EXERCISE DIRECTIONS:
The records sit below. Return every line in them that holds the word "Temp".

Items listed in a dataset:
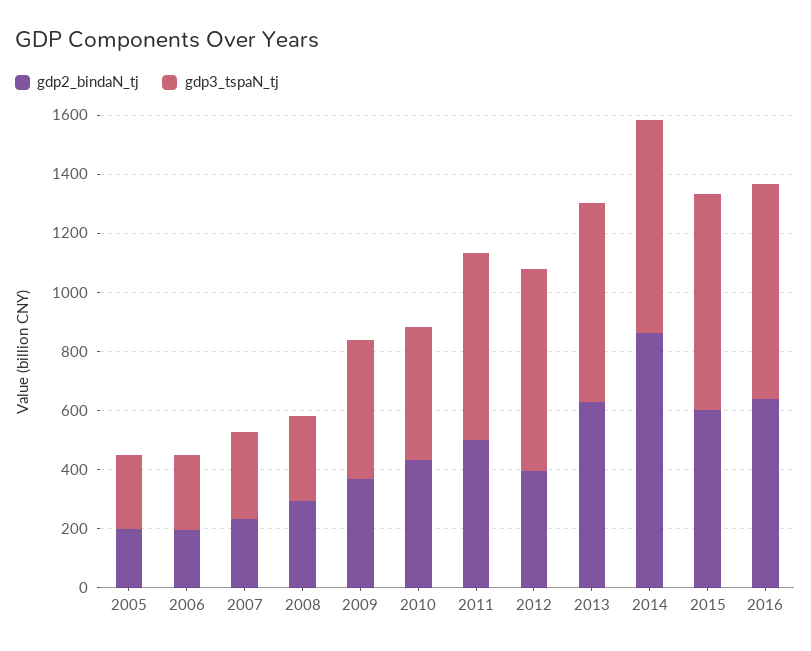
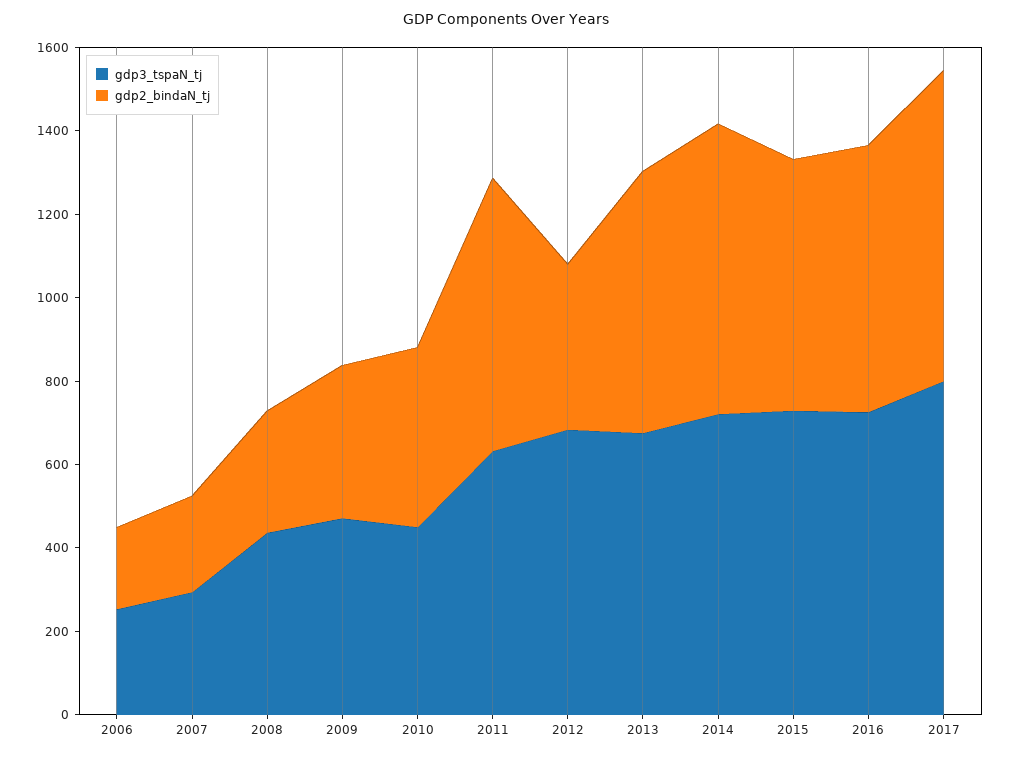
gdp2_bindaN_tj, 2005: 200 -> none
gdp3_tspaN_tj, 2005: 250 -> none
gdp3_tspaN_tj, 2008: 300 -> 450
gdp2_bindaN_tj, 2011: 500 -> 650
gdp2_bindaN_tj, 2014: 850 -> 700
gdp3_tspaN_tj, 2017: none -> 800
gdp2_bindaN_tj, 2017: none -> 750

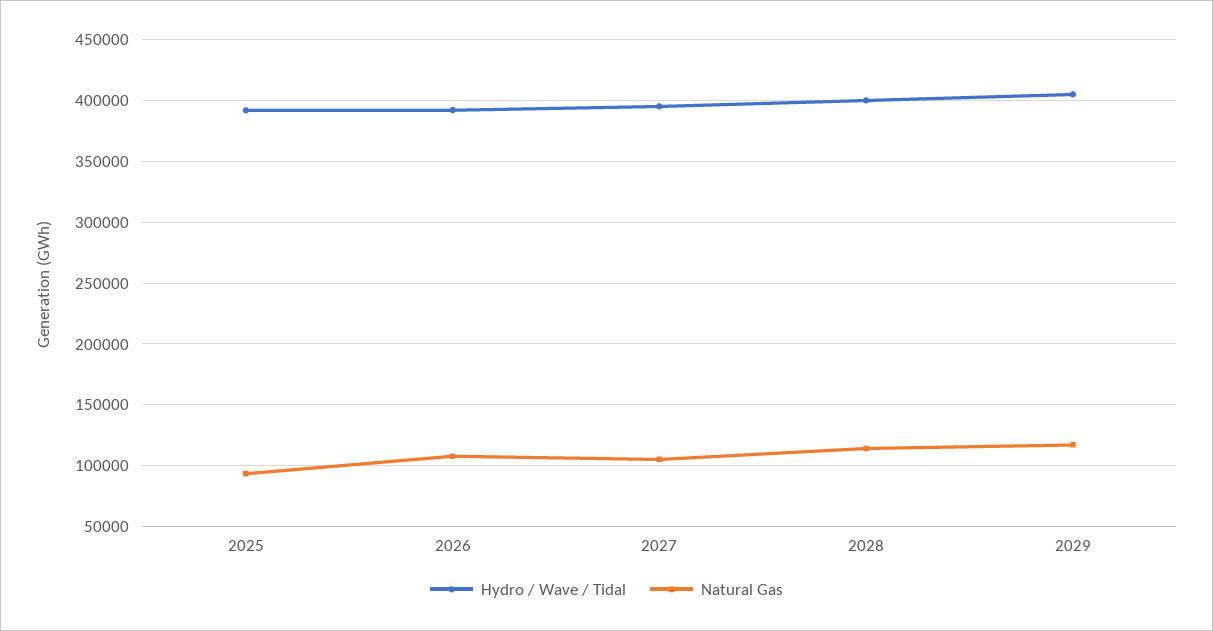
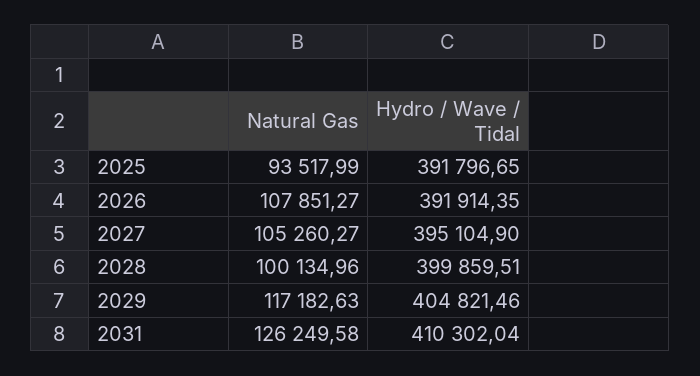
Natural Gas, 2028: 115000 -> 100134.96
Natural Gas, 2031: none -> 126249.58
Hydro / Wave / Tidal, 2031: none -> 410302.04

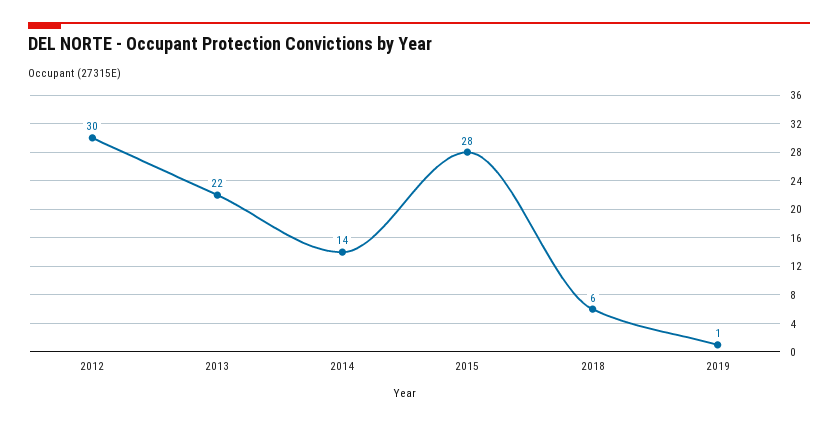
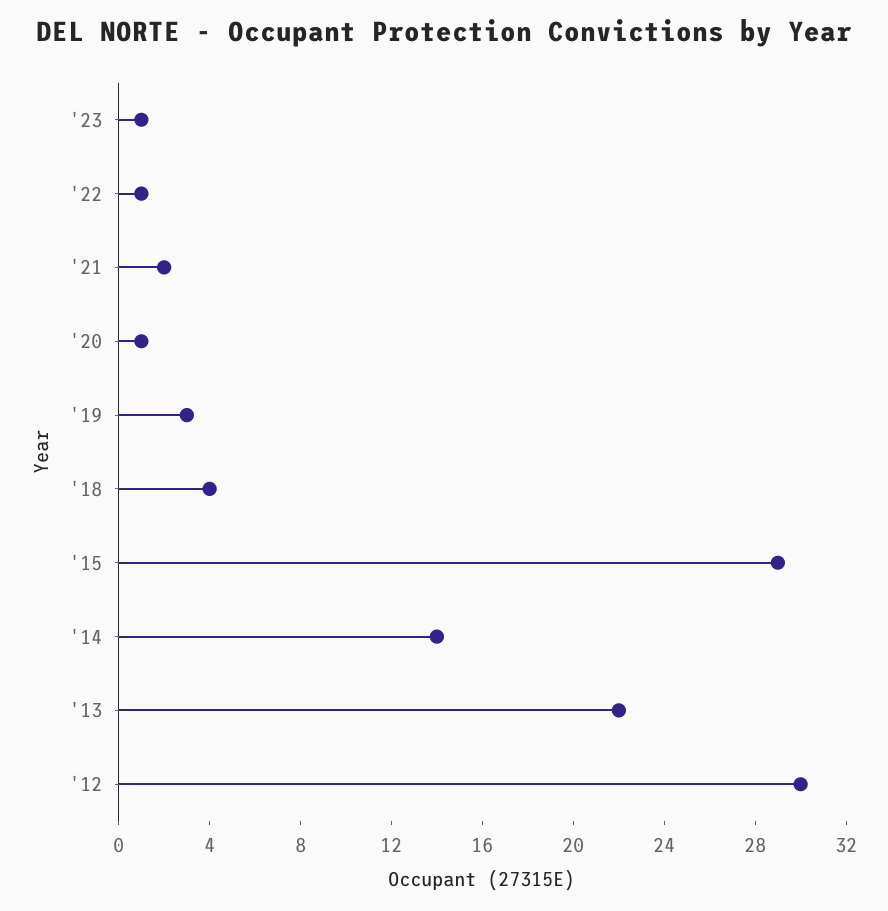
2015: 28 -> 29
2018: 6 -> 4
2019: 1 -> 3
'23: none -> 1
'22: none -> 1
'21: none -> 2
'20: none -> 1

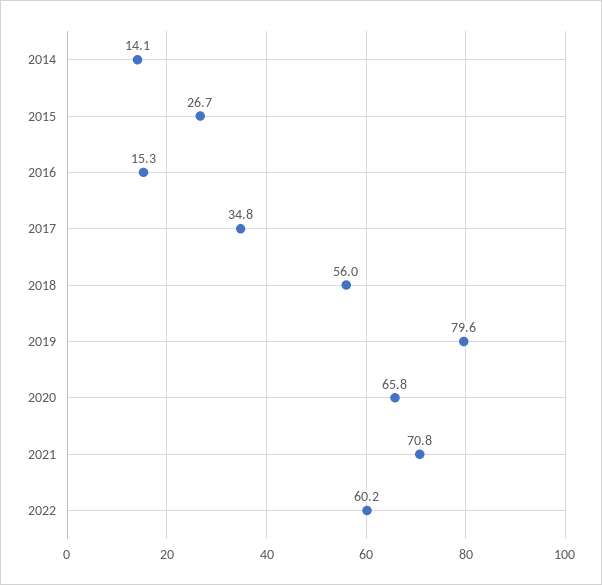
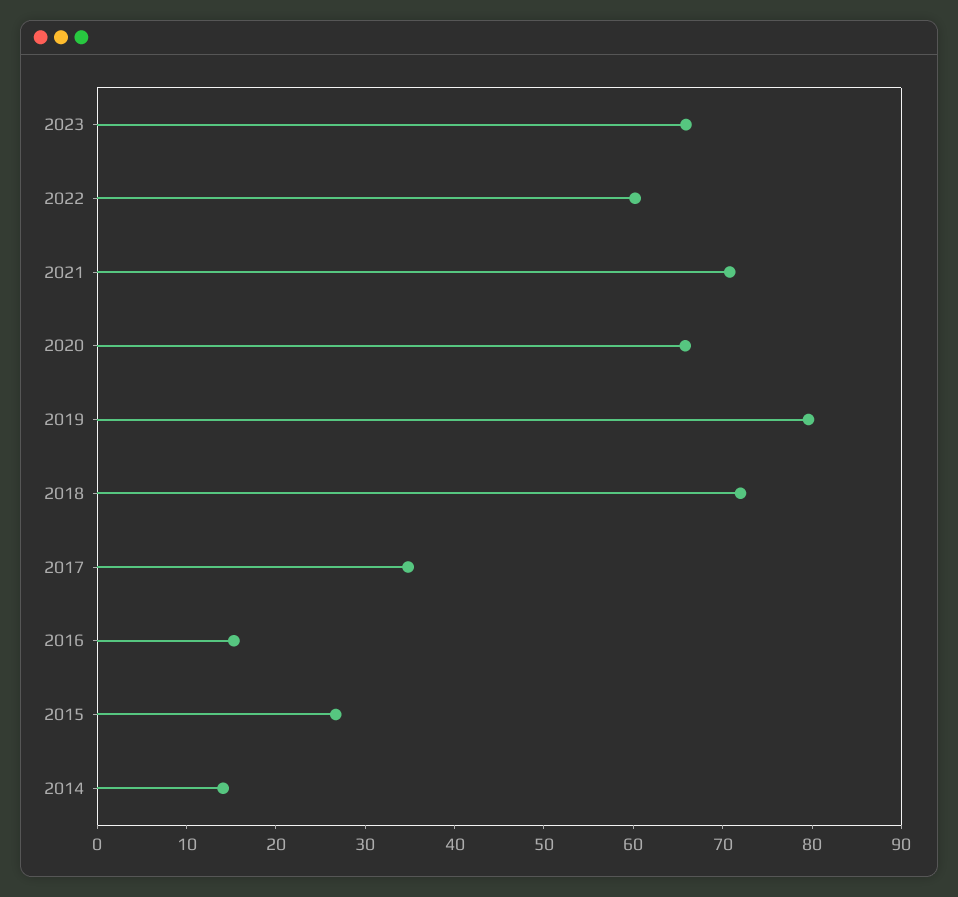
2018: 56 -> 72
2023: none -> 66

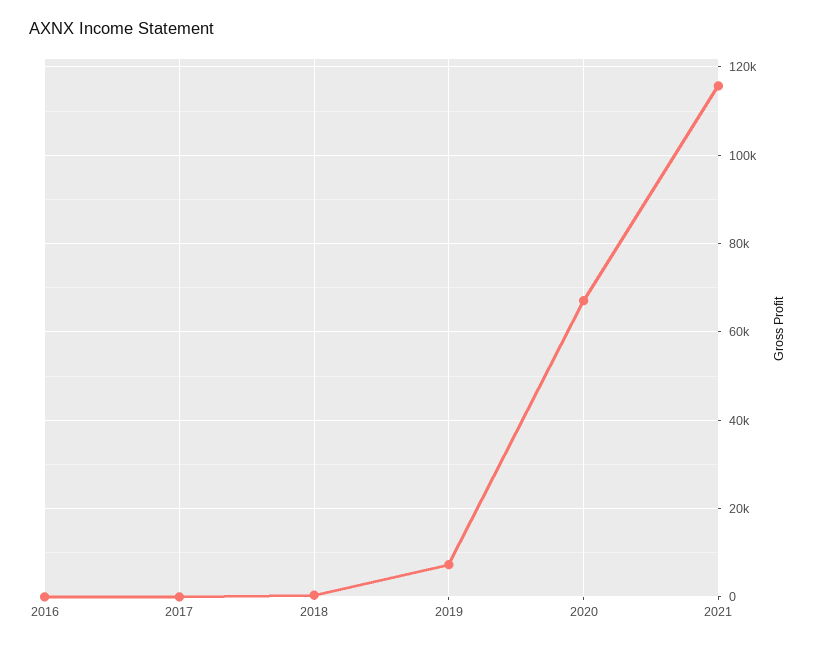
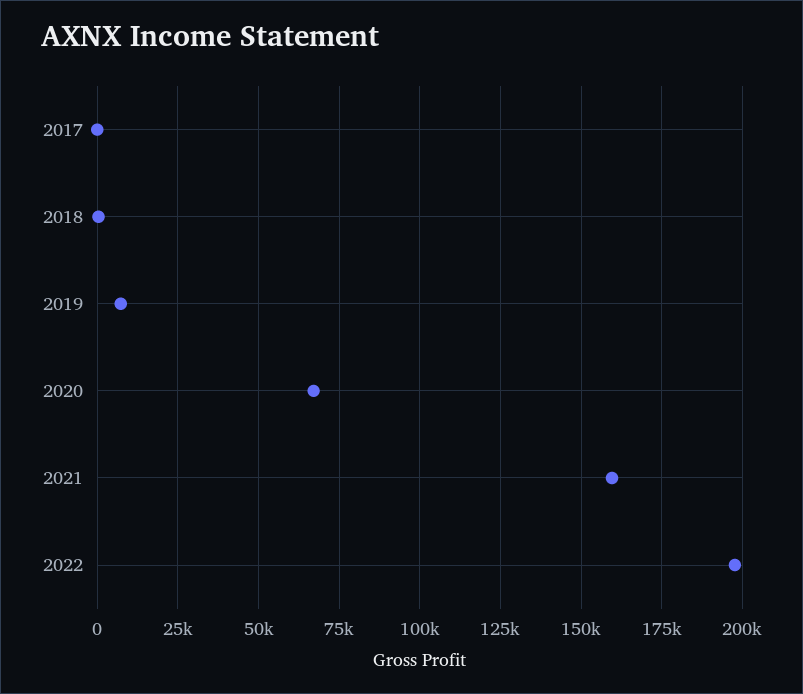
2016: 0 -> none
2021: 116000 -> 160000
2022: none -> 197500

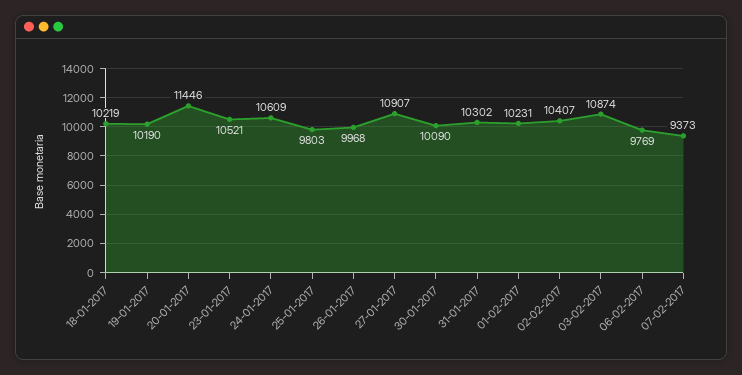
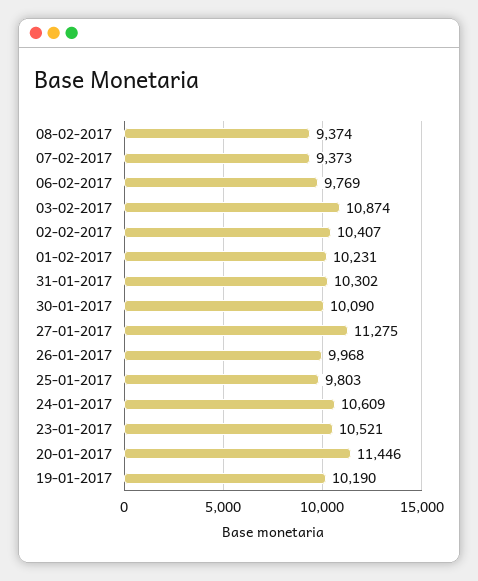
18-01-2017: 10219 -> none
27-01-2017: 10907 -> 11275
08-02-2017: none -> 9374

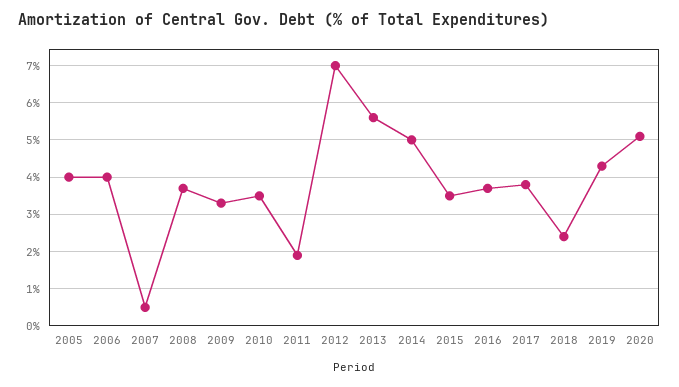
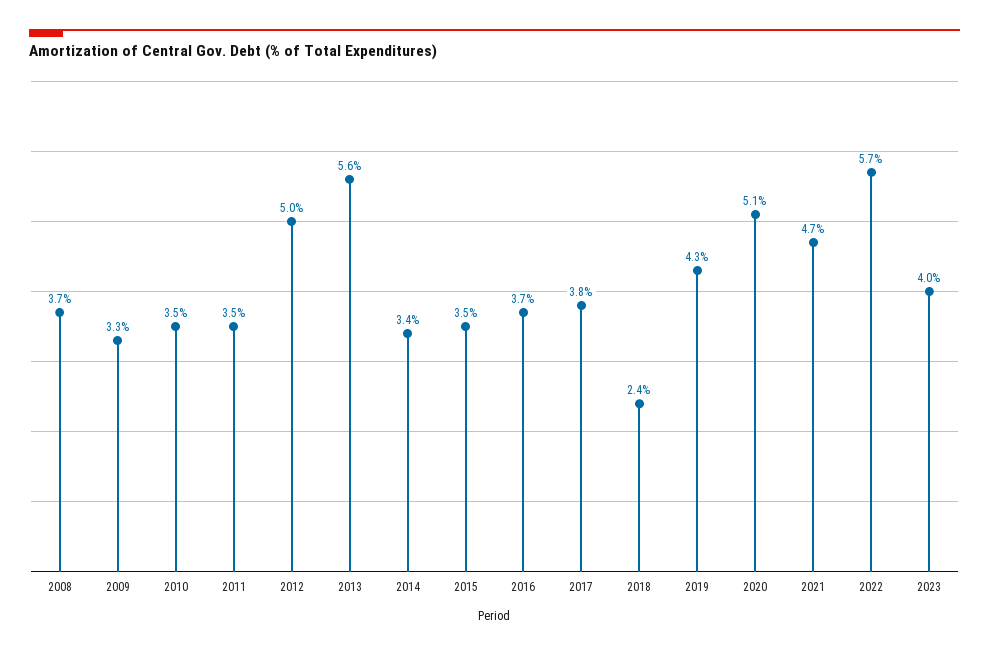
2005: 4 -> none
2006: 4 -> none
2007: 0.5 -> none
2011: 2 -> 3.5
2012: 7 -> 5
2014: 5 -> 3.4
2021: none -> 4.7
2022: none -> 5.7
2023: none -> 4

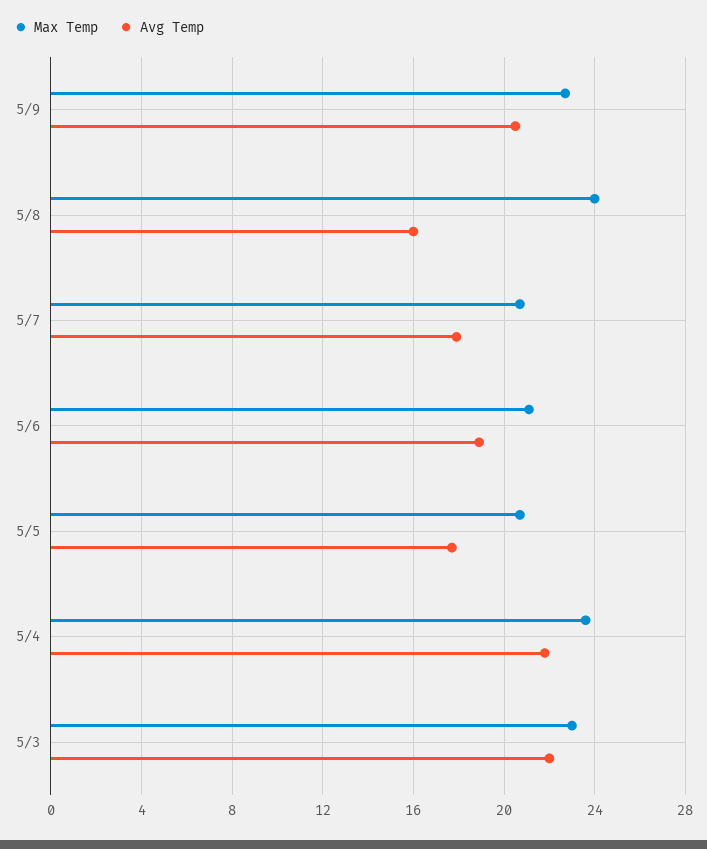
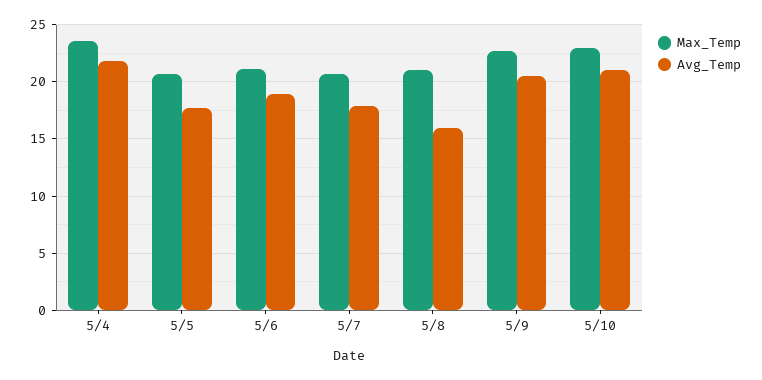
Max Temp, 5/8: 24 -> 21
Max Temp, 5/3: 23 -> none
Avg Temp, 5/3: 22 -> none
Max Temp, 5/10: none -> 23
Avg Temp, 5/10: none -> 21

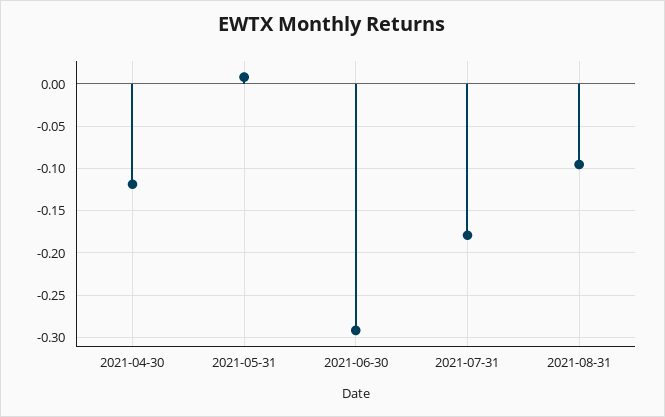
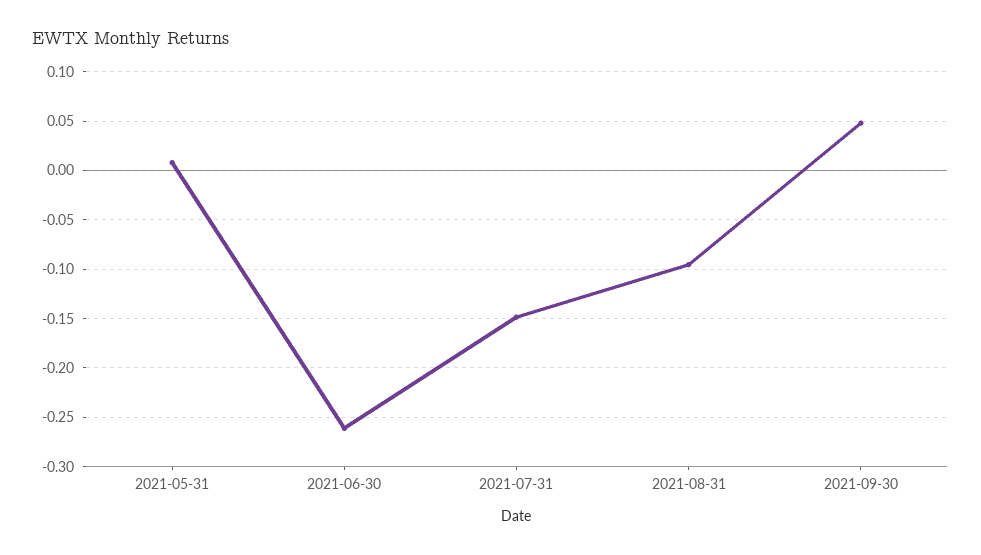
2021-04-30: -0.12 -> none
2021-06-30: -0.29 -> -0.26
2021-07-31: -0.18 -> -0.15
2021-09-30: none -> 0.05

THE ANSWER:
Max Temp, 5/8: 24 -> 21
Max Temp, 5/3: 23 -> none
Avg Temp, 5/3: 22 -> none
Max Temp, 5/10: none -> 23
Avg Temp, 5/10: none -> 21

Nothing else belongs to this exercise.